=== Task requirements ===
Please give again exactly the lines from the top of the material through the line with "(384, 517) none"; omit each picture.
---
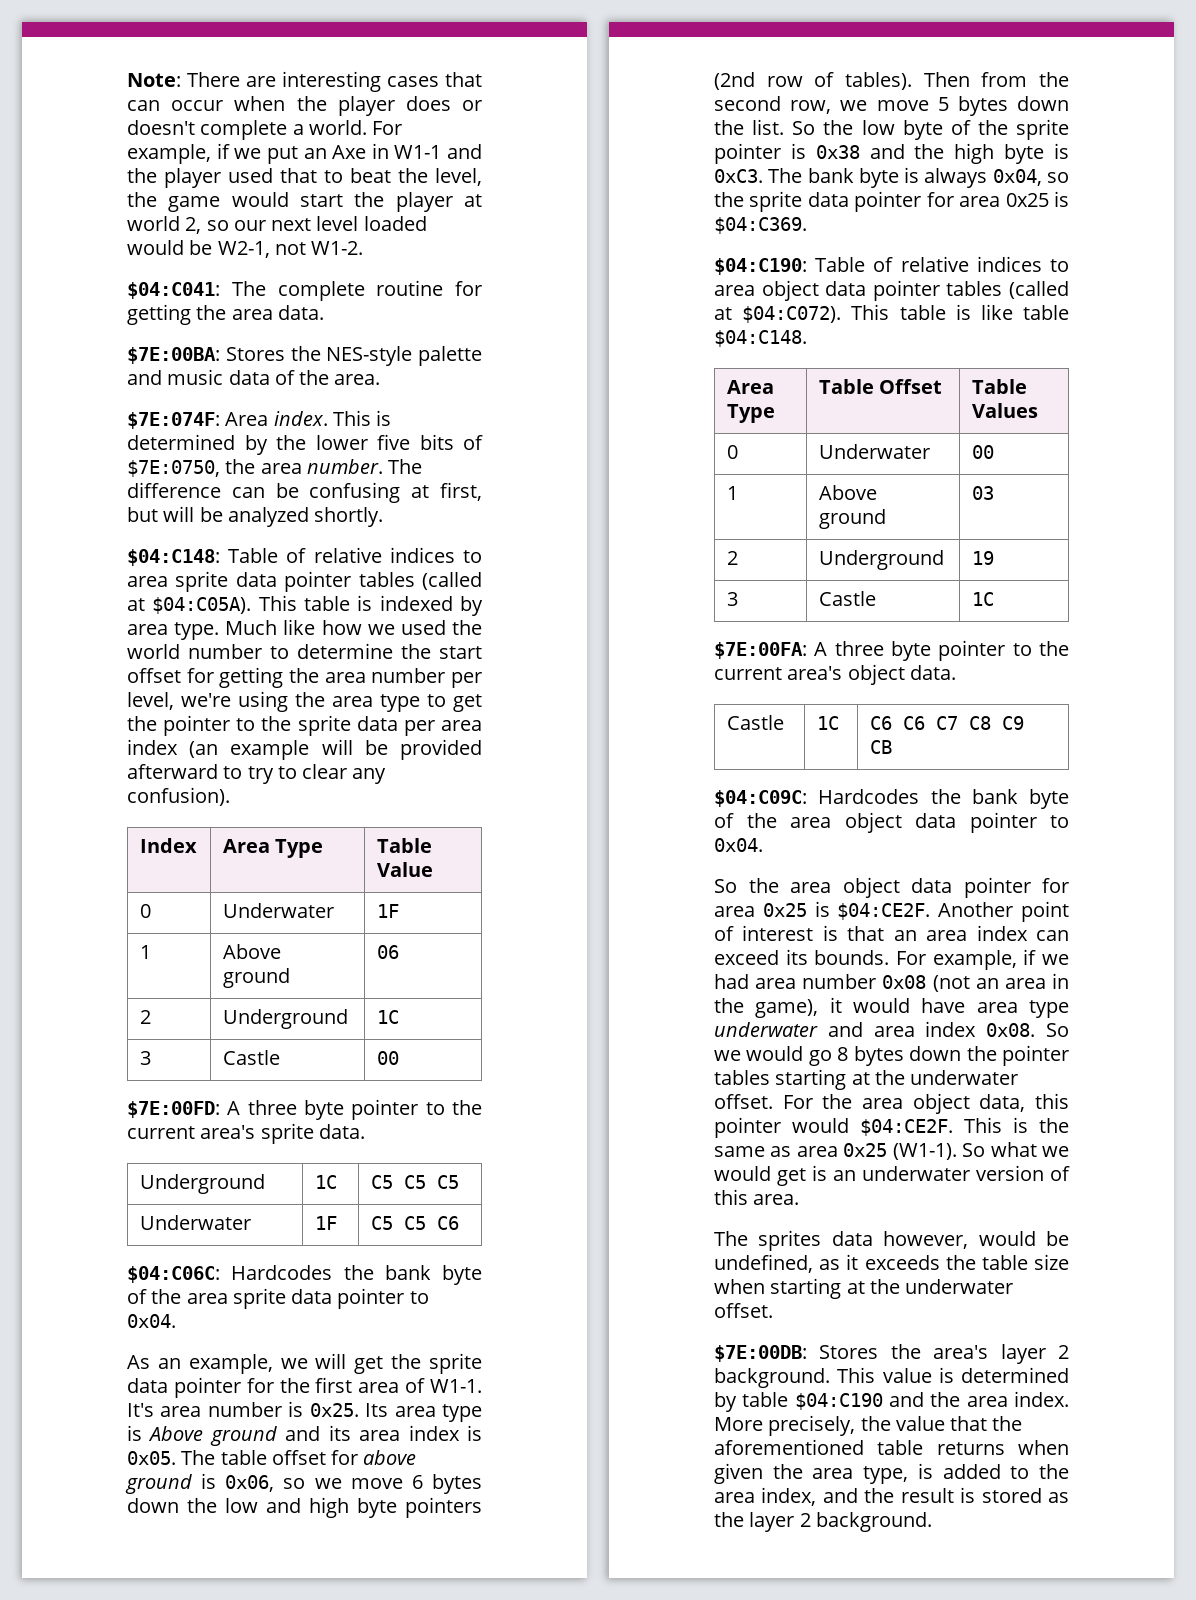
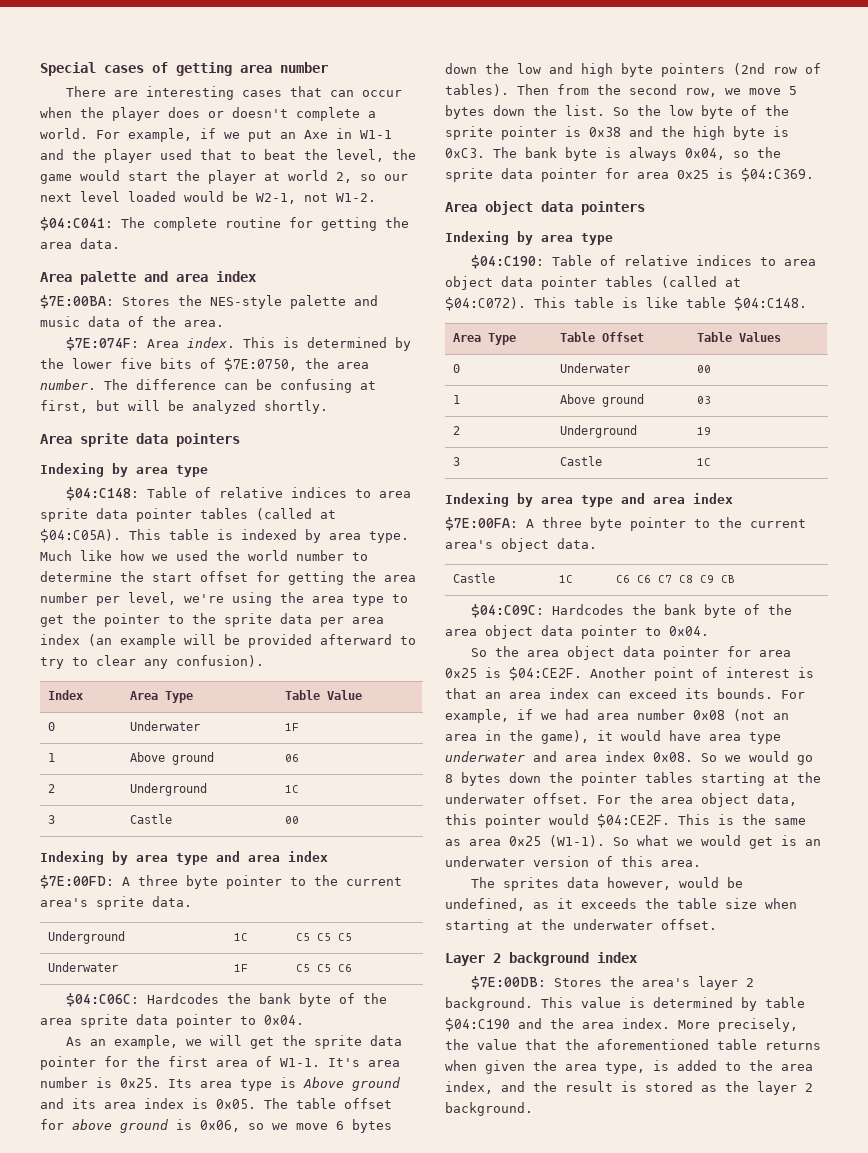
[127,73,181,87] Note: -> [40,62,328,76] Special cases of getting area number //
(324, 312) none -> [40,271,257,285] // Area palette and area index
(384, 517) none -> [40,433,240,447] [40,463,208,477] // Area sprite data pointers // Indexing by area type
(399, 1058) none -> [40,851,328,865] // Indexing by area type and area index
(807, 225) none -> [445,201,645,215] [445,231,613,245] // Area object data pointers // Indexing by area type
(994, 599) none -> [445,493,733,507] // Indexing by area type and area index
(773, 1310) none -> [445,952,638,966] // Layer 2 background index

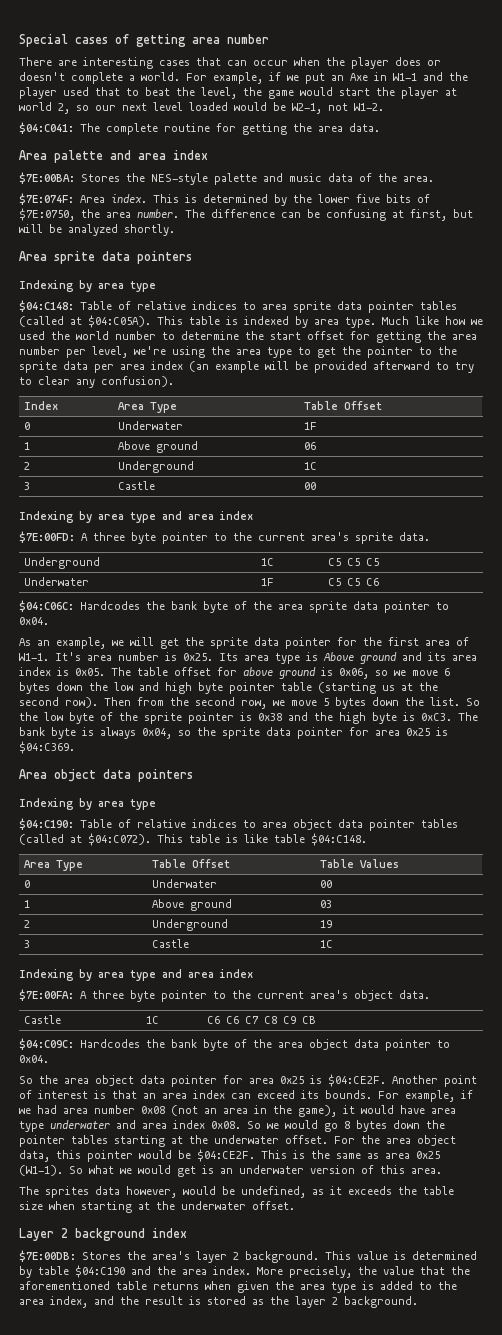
[327,690,363,700] Value -> [344,401,383,410] Offset
[661,63,821,77] [445,84,509,96] pointers (2nd row of tables). -> [229,682,438,694] [19,697,98,708] pointer table (starting us at the second row).
(589, 819) none -> [178,1150,191,1159] be
[605,1062,645,1074] type, -> [331,1282,356,1293] type

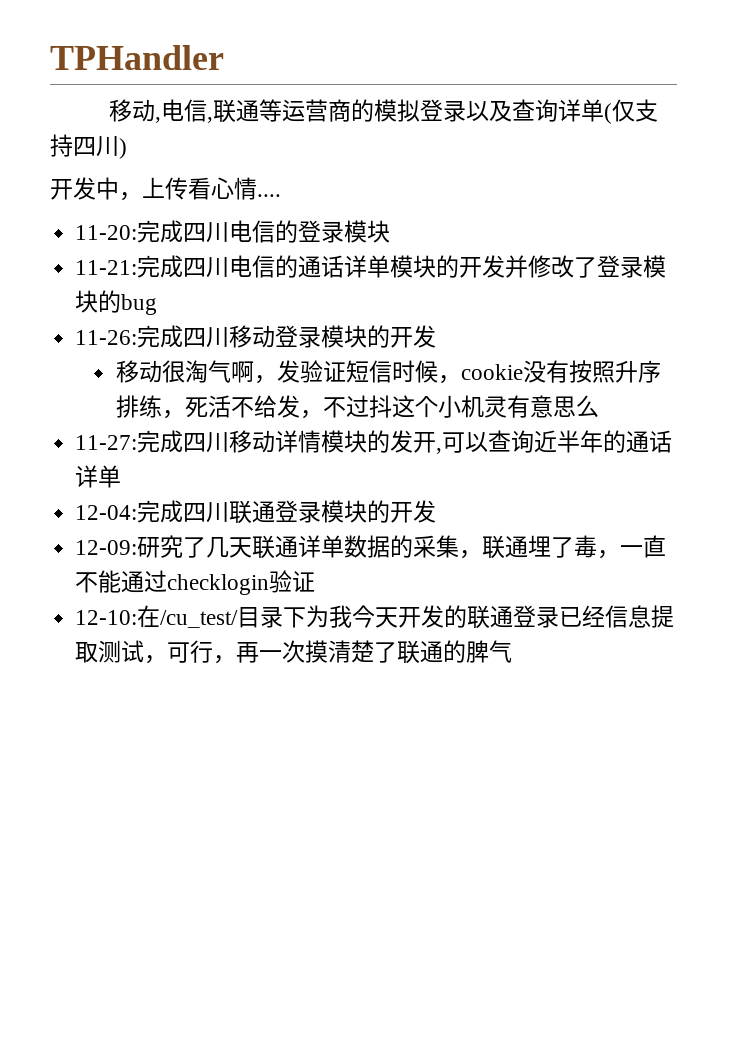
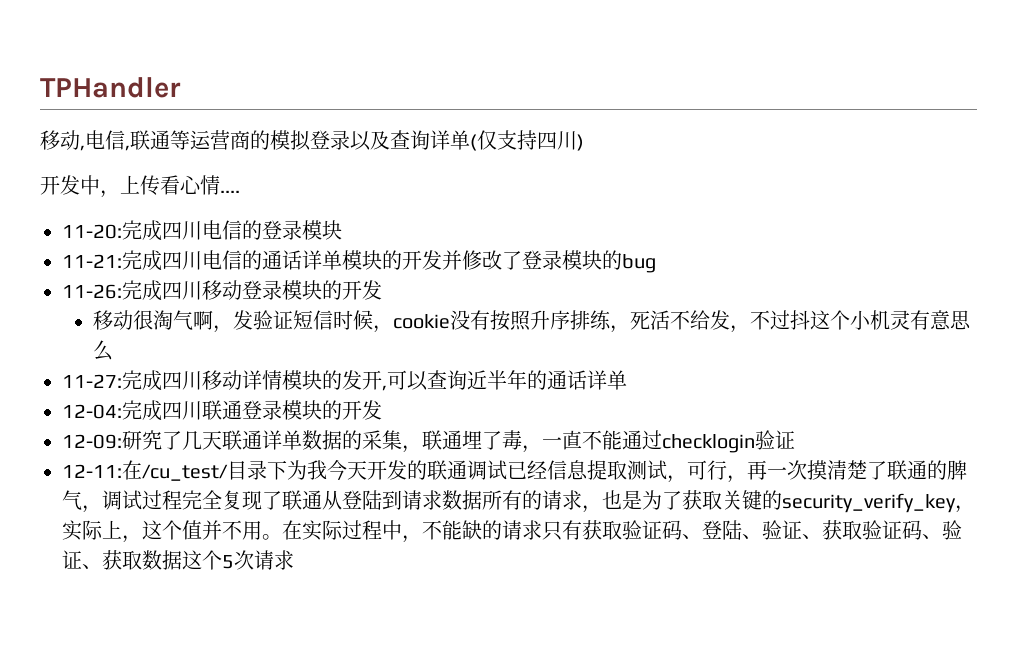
[75,610,138,625] 12-10: -> [62,464,122,478] 12-11:
[513,605,560,628] 登录 -> [467,460,507,480] 调试
(513, 651) none -> [82,490,975,513] [62,520,962,543] [62,550,294,570] ，调试过程完全复现了联通从登陆到请求数据所有的请求，也是为了获取关键的security_verify_key，实际上，这个值并不用。在实际过程中，不能缺的请求只有获取验证码、登陆、验证、获取验证码、验证、获取数据这个5次请求

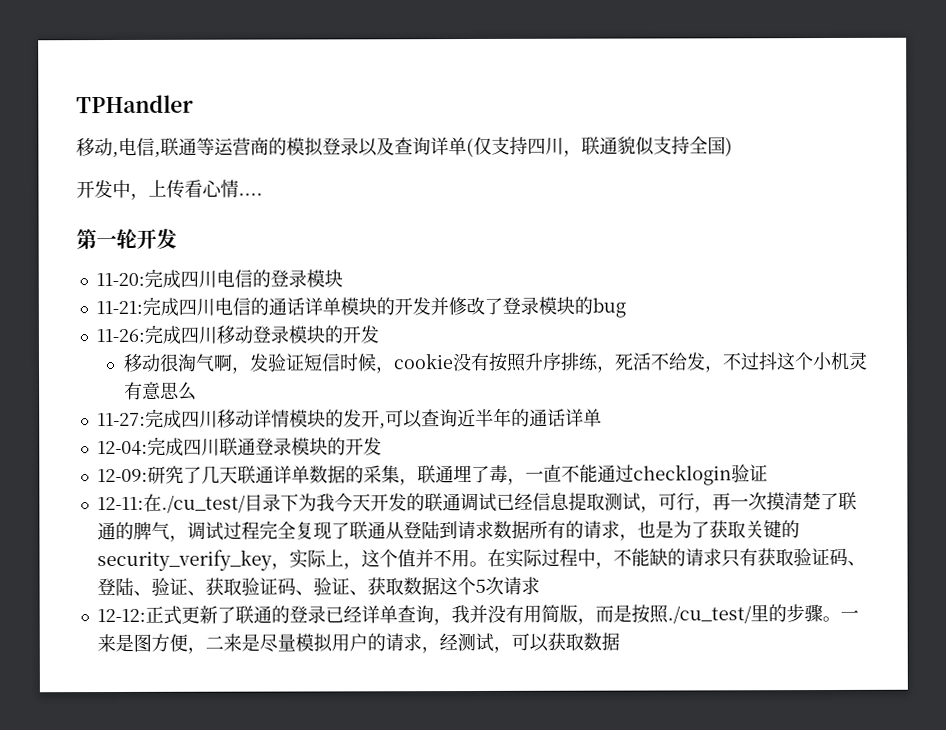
(577, 140) none -> [563,136,726,157] ，联通貌似支持全国
(240, 191) none -> [76,228,177,250] // 第一轮开发
[142,464,228,481] /cu_test/ -> [160,494,246,513] ./cu_test/
(294, 560) none -> [96,604,859,626] [96,632,620,654] // 12-12:正式更新了联通的登录已经详单查询，我并没有用简版，而是按照./cu_test/里的步骤。一来是图方便，二来是尽量模拟用户的请求，经测试，可以获取数据

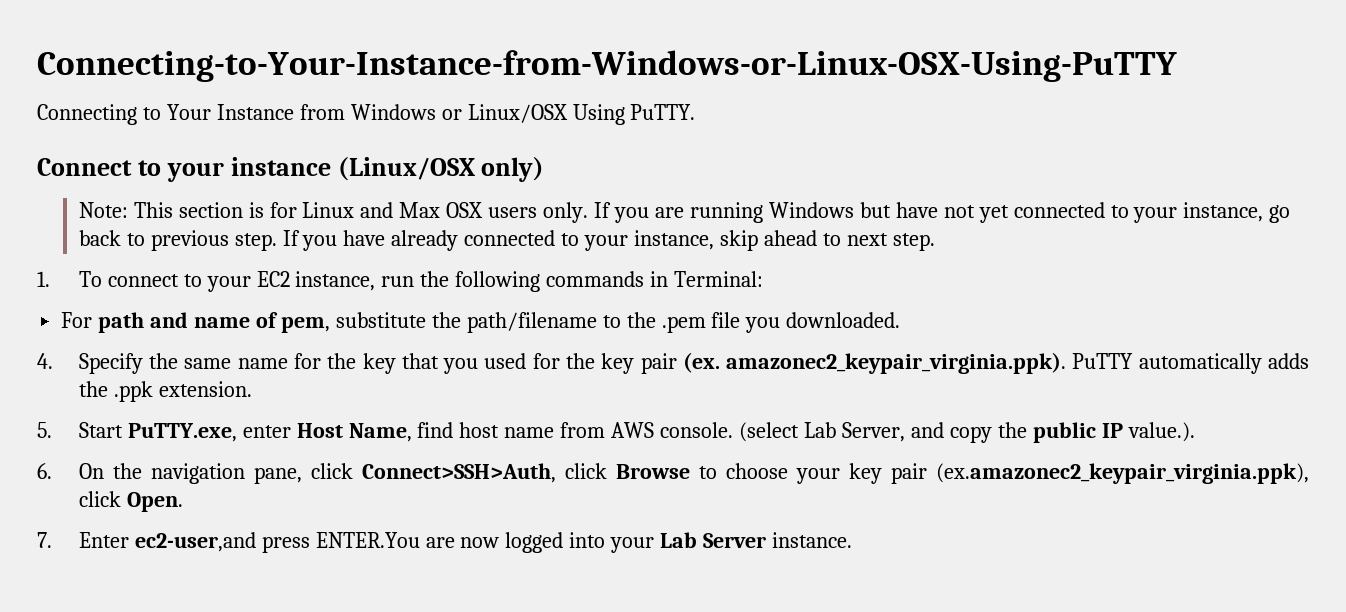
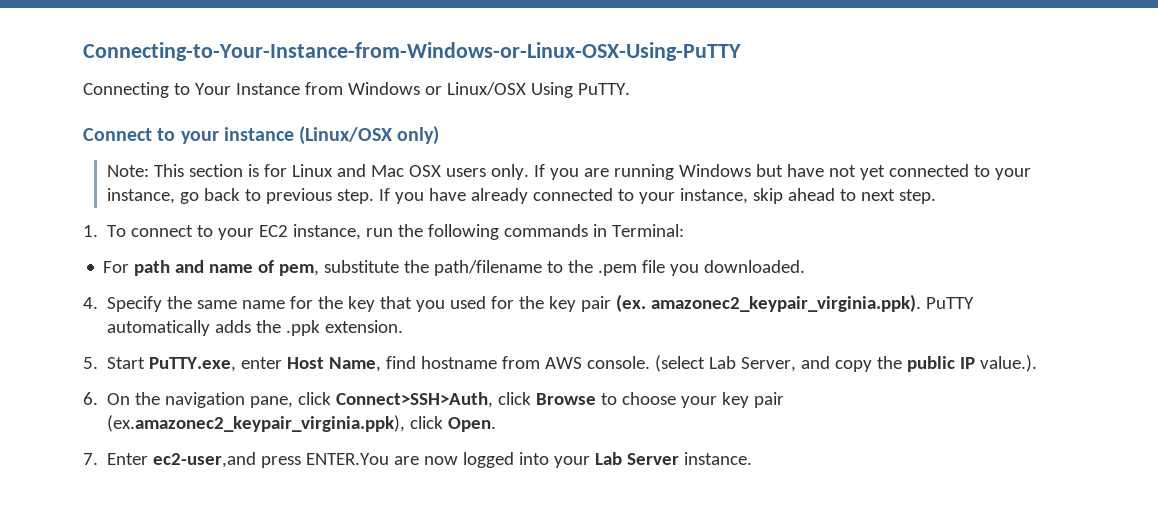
[399,202,441,218] Max -> [370,165,404,177] Mac
[459,422,555,438] host name -> [421,356,498,369] hostname

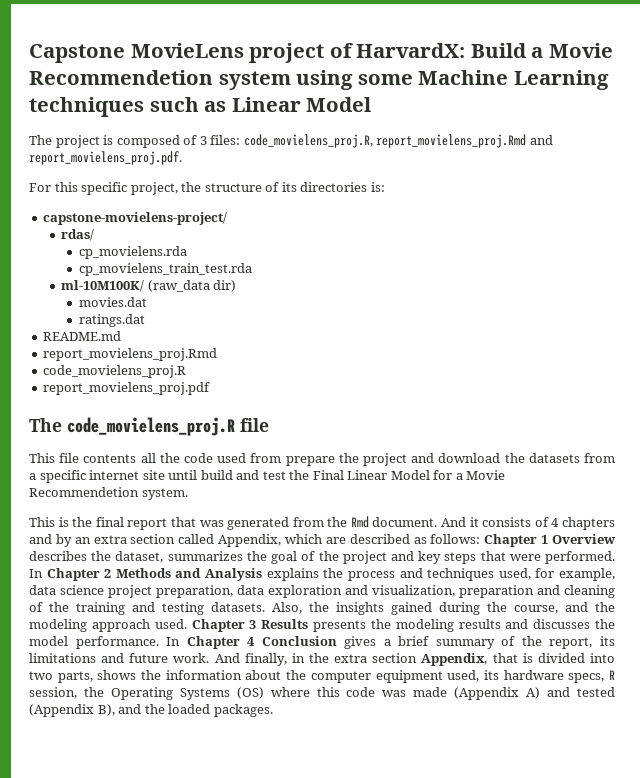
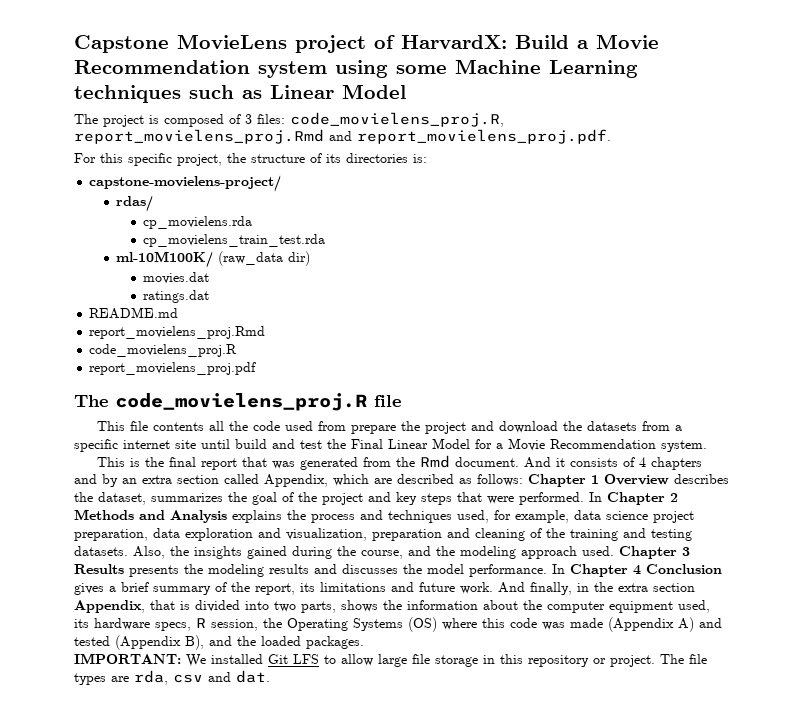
[29,70,213,85] Recommendetion -> [74,60,250,74] Recommendation
[29,487,139,497] Recommendetion -> [550,439,656,449] Recommendation
(273, 710) none -> [74,653,707,667] [74,670,270,685] // IMPORTANT: We installed Git LFS to allow large file storage in this repository or project. The file types are rda, csv and dat.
---
=== Answer to the problem ===
[127,73,181,87] Note: -> [40,62,328,76] Special cases of getting area number //
(324, 312) none -> [40,271,257,285] // Area palette and area index
(384, 517) none -> [40,433,240,447] [40,463,208,477] // Area sprite data pointers // Indexing by area type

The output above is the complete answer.